As everybody says, there's unfortunately a couple different problems with accessing modern Internet services on vintage Macs. You either need to alter the service, use external help, or use/run services that are themselves, vintage friendly.
The first set of problems really comes down to Encryption
generally not being "optional" at all these days. 68k Macs have a difficult time handling the flow of data in an "everything is encrypted" setting. Especially with modern encryption standards. They usually
can do it but it is very slow.
The other set of problems comes in play when you start talking about offering services optimized for vintage computers. (This really generally applies to any computer from before around 2005 but due to certificates changing you can also see this stuff in software that hasn't gotten security updates in a few years.)
Old computers expect implicitly for everything to be trusted and for authentication to be optional and rare. Most old email clients don't have a way to ask for SMTP auth, and most old email servers don't require it and don't have a way to enable it.
In addition, most modern email servers do not trust servers that don't have certificates.
The third thing (I know I said two above) is that most modern email accounts are a veritable firehose compared to the IV drip of the way email worked in the '80s and '90s, or even the early '00s. My personal and work email accounts each get about 100 total messages per day. It would be more if I explicitly asked services and web sites for email notifications. My work email account takes about 7 gigs on disk and my newer personal one (the one I use with almost no automated services) is about ~5-8 or so total gigs.
It's outright unreasonable to attempt managing 5 gigs of email in one go on a Classic Mac OS computer. Almost any email program on any release of Classic Mac OS will just absolutely lose it with that much email. Heck, Macs didn't even support 4-gig volumes unless they have an '040 or better.
The fourth thing (yes, I know) is that most modern email has lots of imagery and styling that existing programs can't display and that would in general look bad on small displays. (Again: if the HTML engine in your email client were capable of rendering it.)
It is worth considering that the setup you are asking for is a security nightmare and there is no practical way to do it without opening yourself up to a lot of vulnerabilities.
Fun anecdote. I run a Mac OS 9 web and file server --
http://vtools.68kmla.org. I was originally planning on adding email to it.

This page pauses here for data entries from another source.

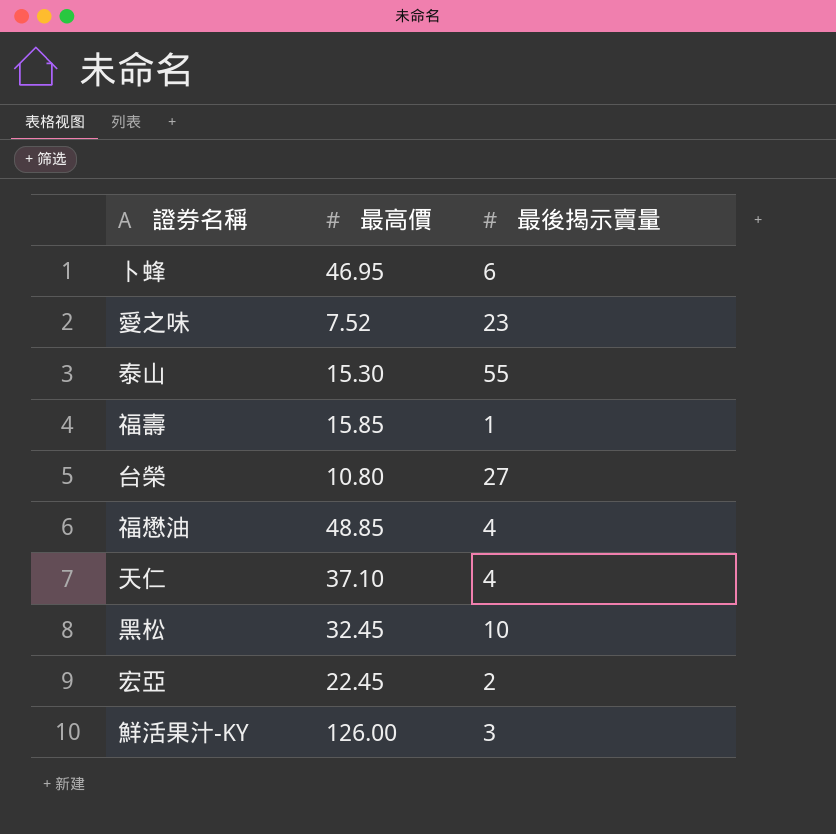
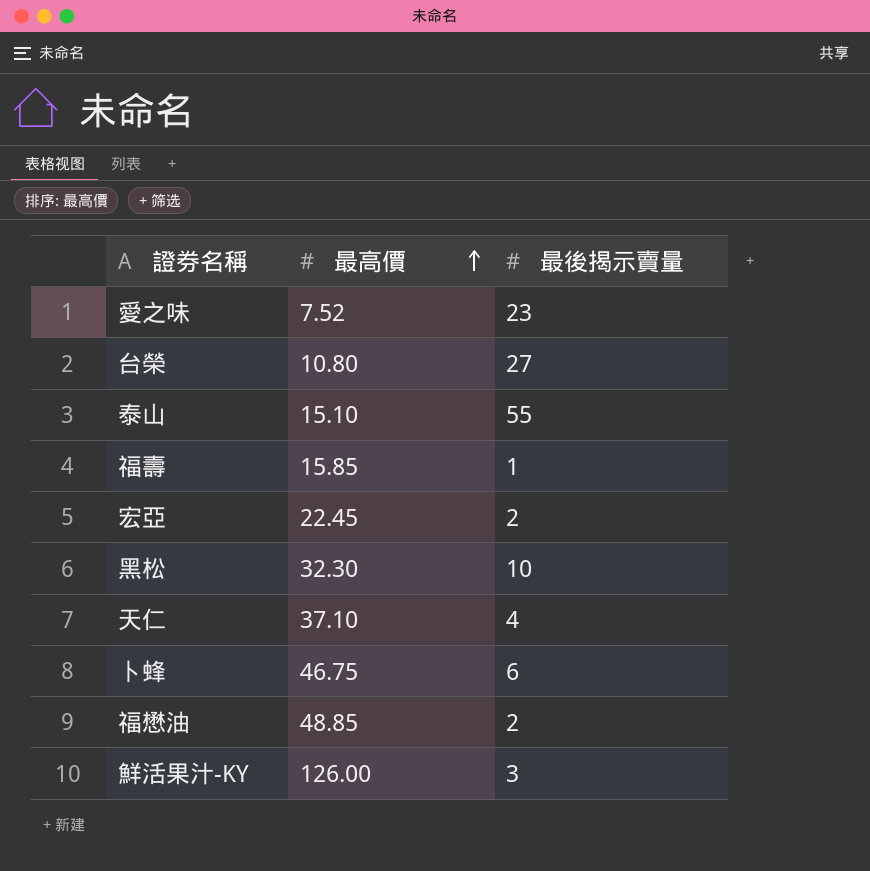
row order: none -> 最高價 ascending
泰山 | 最高價: 15.30 -> 15.10
黑松 | 最高價: 32.45 -> 32.30
卜蜂 | 最高價: 46.95 -> 46.75
福懋油 | 最後揭示賣量: 4 -> 2

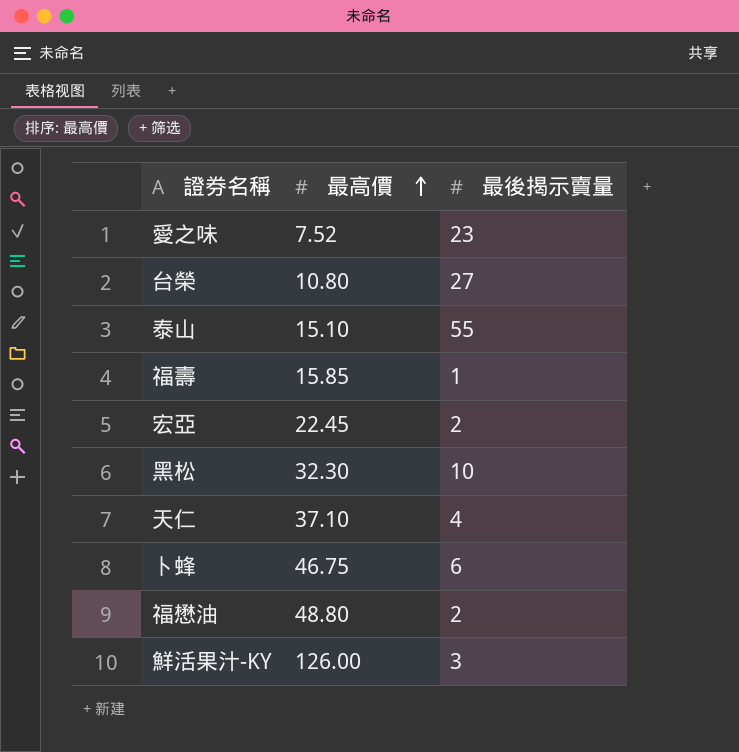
福懋油 | 最高價: 48.85 -> 48.80

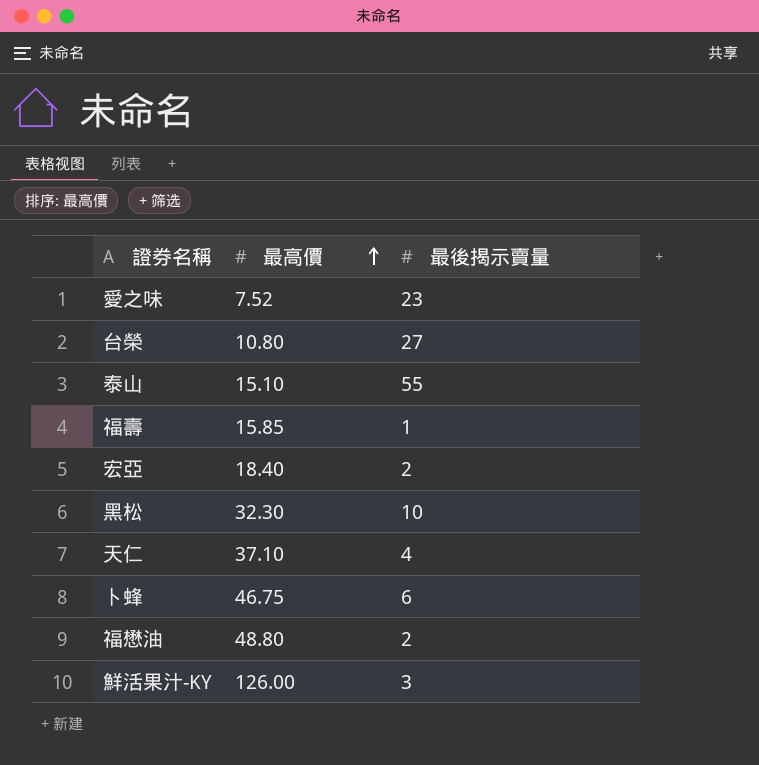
宏亞 | 最高價: 22.45 -> 18.40

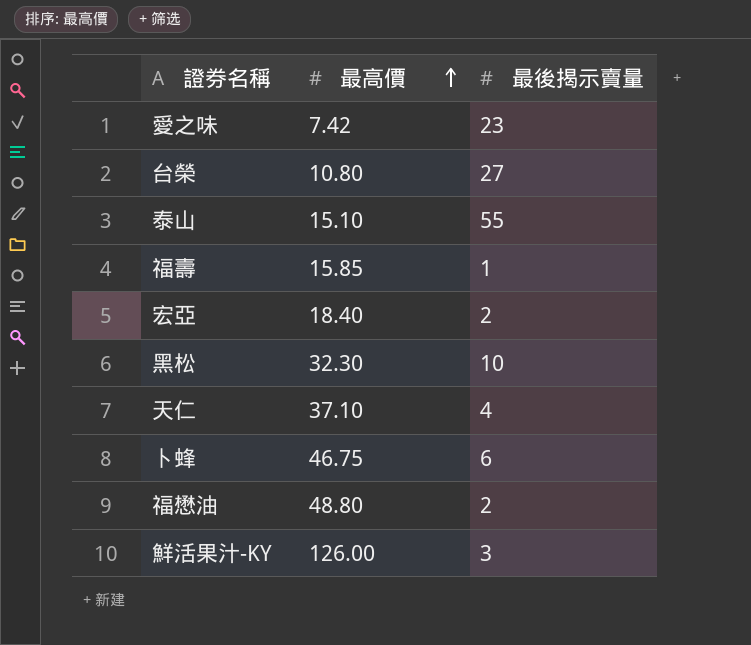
愛之味 | 最高價: 7.52 -> 7.42

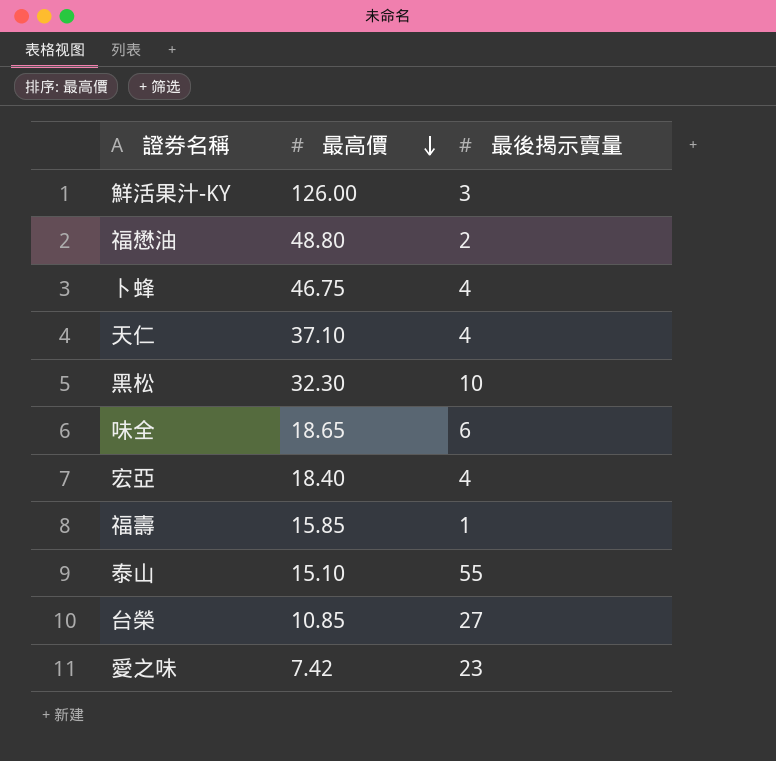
row order: 最高價 ascending -> 最高價 descending
卜蜂 | 最後揭示賣量: 6 -> 4
row 味全: none -> 18.65 | 6
宏亞 | 最後揭示賣量: 2 -> 4
台榮 | 最高價: 10.80 -> 10.85

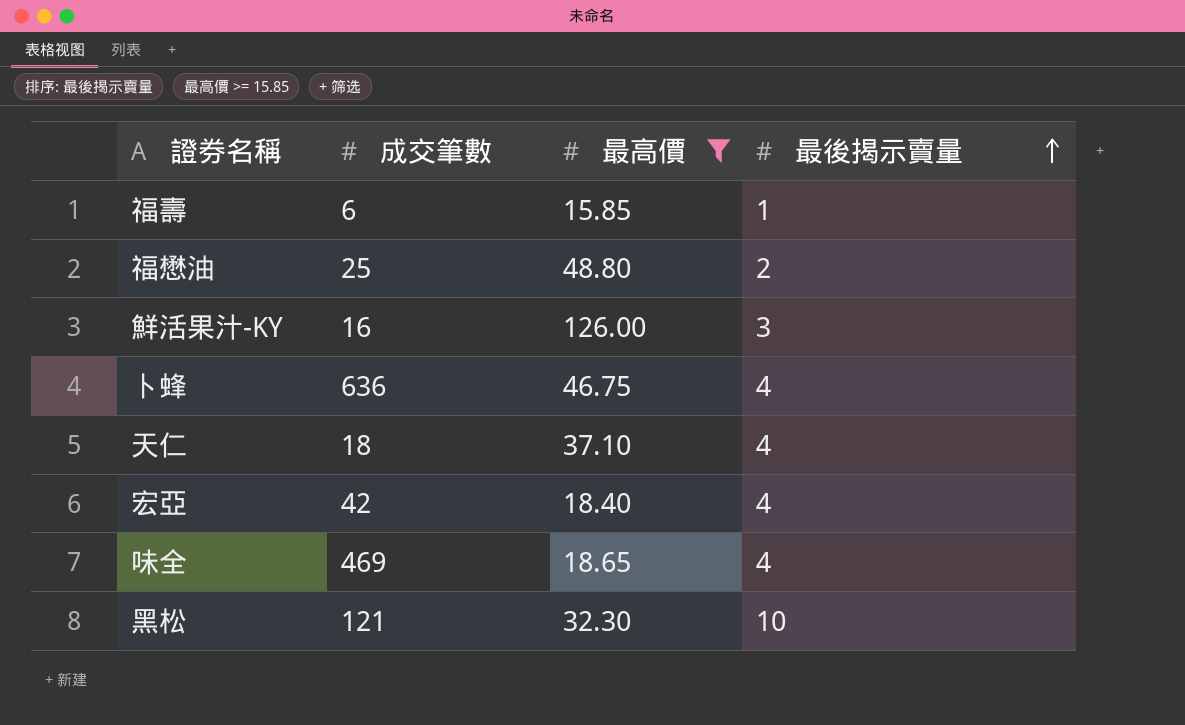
filter: none -> 最高價 >= 15.85
row order: 最高價 descending -> 最後揭示賣量 ascending
column 成交筆數 | position: none -> 2
味全 | 最後揭示賣量: 6 -> 4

As part of testing for that, I set up DNS and reverse DNS and got my ISP to open port 25, etc etc, turned the service on, and in under 24 hours had a bit over 4 gigs of backlogged mail traffic.
It turns out that basically every IP is always being scanned and AppleShare IP 6's email server software doesn't have any way to authenticate users, so it's just... open.
For better or worse, the Internet was radically different in 1998 to the wya it is now, both in severity and scale. The reason I noticed was because AppleShare IP's mail stack crashes (badly) if the one and only data file grows to more than 4 gigs. (Fortunately, at some point I'd set it to hold outgoing mail, so my IPs weren't, as far as I know, blacklisted.)
The other thing I had to do was ask other people I was testing with to allow the server in on their servers, which you can't guarantee public providers (Google/Microsoft/Apple/Yahoo et al) will be willing to do in perpetuity.
There's some work-arounds, you could set up a smarthost so that the email server looks modern to the rest of the world. And, you can put vintage access behind a VPN -- even an insecure VPN such as an unencrypted PPTP host will protect the mail access ports (in that case you're doing VPN to protect network ports, not to actually create privacy.)
Unfortunately, I haven't been able to find a PPTP client for any older than Mac OS 7.5.x on an '030 with 8 megs of RAM or better. You could use an older router to put an entire gaggle of vintage machines on a VPN, but I haven't tested or set that up and my home Internet isn't in a place where it would be reasonable to do that.
The next best option, I'd say, is to set up your email in a modern linux console client like alpine or mutt and use
ssheven on a 68k Mac to connect to that machine.
I wonder if mail could work as a sort of retro-challenge-ish bodge:
I have done this and I can not emphatically enough say that I recommend against doing it. You'll pay 2x as much for business internet, your IP will get scoped instantly and you'll instantly receive literally more mail than ASIP can conceive of, and then your IP will be blacklisted.
This
may be possible if you use a newer server OS but in general, I recommend against doing this unless you are an experienced email administrator who understands how things flow.
There is one thing left that still works and that is IRC.
We have an IRC channel for anyone who wants to hop in, vintage or modern: #68kMLA on irc.oshaberi.ne.jp.